SUMMARY -- Cleaning Exabytes (repost)

From: Carlo Tiana (carlo@white.stanford.edu)
Date: Fri Jul 19 1991 - 14:35:01 CDT


Apologies for previously posting this without a subject line, as someone
rather rudely pointed out. Here it is again, in case you search for it by
subject line in the future.
As an addendum, the only physical difference I notice between my cleaning
tape (not Exabyte brand) and normal magnetic cassettes is in the large
hole in the center of the box - on the "bottom" side if you will - that
on the cleaning tape is coated with a shiny substance (looks like foil or
something) whereas in the normal tapes it is not. It also looks as if part
of the tape drive head mechanism contains an LED/tiny light bulb and sensor
that rise into this hole when the tape gets loaded. If this is indeed the
mechanism to detect a cleaning tape (the "doohickey" many of you
mentioned), I am impressed at how complicated a system this is (rather than
a simple hole somewhere, like for write protection). This is all
speculation, so I may be far off base here - I just thought I would include
it as a curiosity.

Earlier today I wrote:
>
> We have a couple of Exabyte drives that have undergone a lot of
> use by now, and the time to clean them has come.
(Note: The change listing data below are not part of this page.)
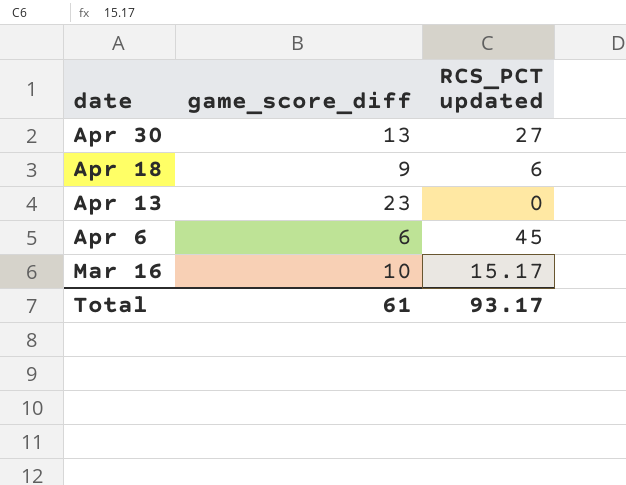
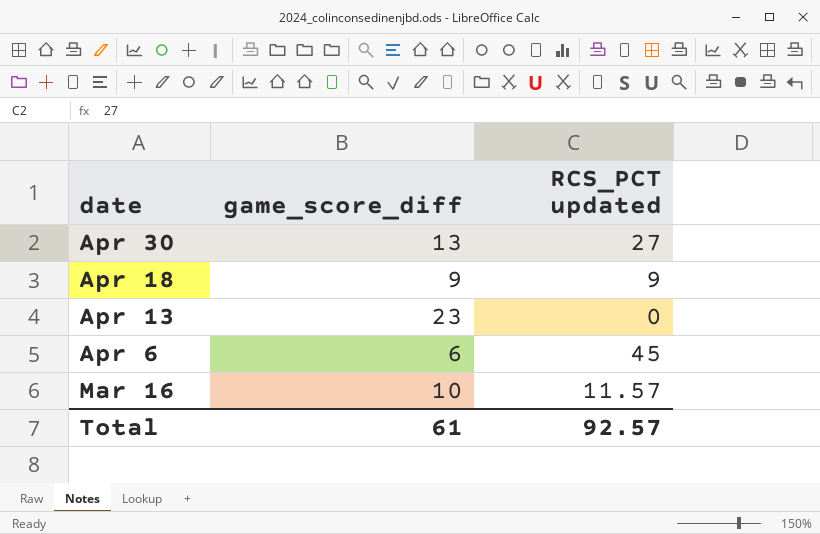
Apr 18 | RCS_PCT updated: 6 -> 9
Mar 16 | RCS_PCT updated: 15.17 -> 11.57
Total | RCS_PCT updated: 93.17 -> 92.57

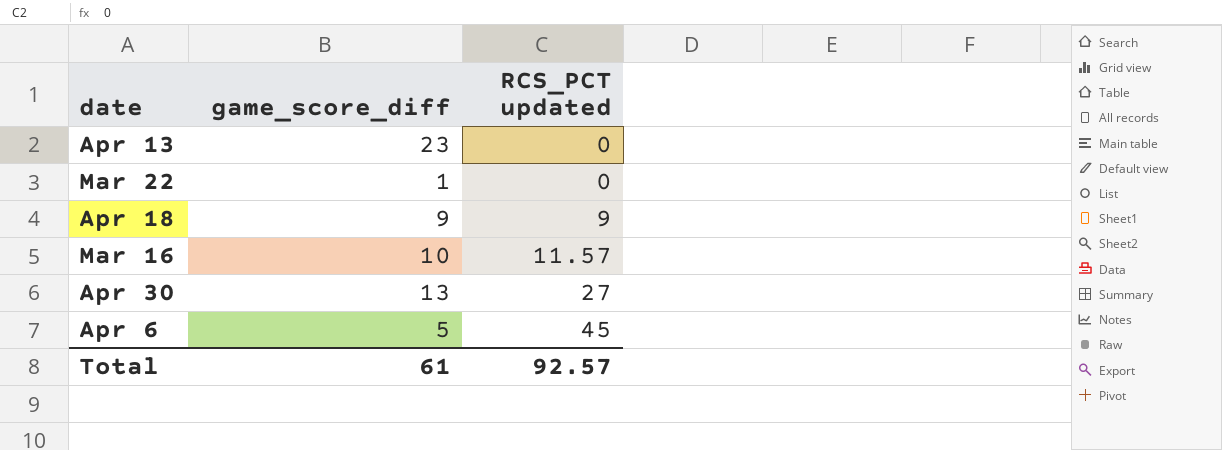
row order: date descending -> RCS_PCT updated ascending
row Mar 22: none -> 1 | 0
Apr 6 | game_score_diff: 6 -> 5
So we have equipped
> ourselves with the cleaning kits and are now asking ourselves the
> question - how? Something like "mt -f /dev/rst0 clean" ? :-) I mean,
> how do I get them to run through the tape a little bit when there
> is no "Play" button on the front? I have not tried just dumping
> to a cleaning tape rather than a magnetic tape, assuming it won't
> work, but maybe that's what I need to do? Any suggestions/tips
> would be appreciated. As usual, I'll summarize.
> Carlo.
>
Well, thank you for the numerous replies, many of which are still coming
in, and will continue to do so I am sure. All credits at the end of this
message. Here's the gist of the replies with excerpts of the more original
ones.

Practically all of you said basically: "pop in the cleaning cartridge, the
drive does the rest". People were split about evenly on the subject of
whether the drive "recognizes" a cleaning tape as such and uses it, or
whether the drive simply winds back and forth a bit in search of a BOT
mark, doesn't find one and spits the tape out - achieving much the same
effect. Either way, the heads get clean.

Some people suggested that indeed one should do one of the following
"software-based" things, in order for the cleaning to occur:
retension the tape (with the mt retension switch)
write/read data to/from the cleaning tape

Some of you said "absolutely only ever use Exabyte tapes", other said any
cleaning tape would be ok. The Exabyte tape comes in 2 flavors, one good
for about 3 cleanings, one good for about 12, the latter reportedly only
works on "later model" or "< 2yr old" units.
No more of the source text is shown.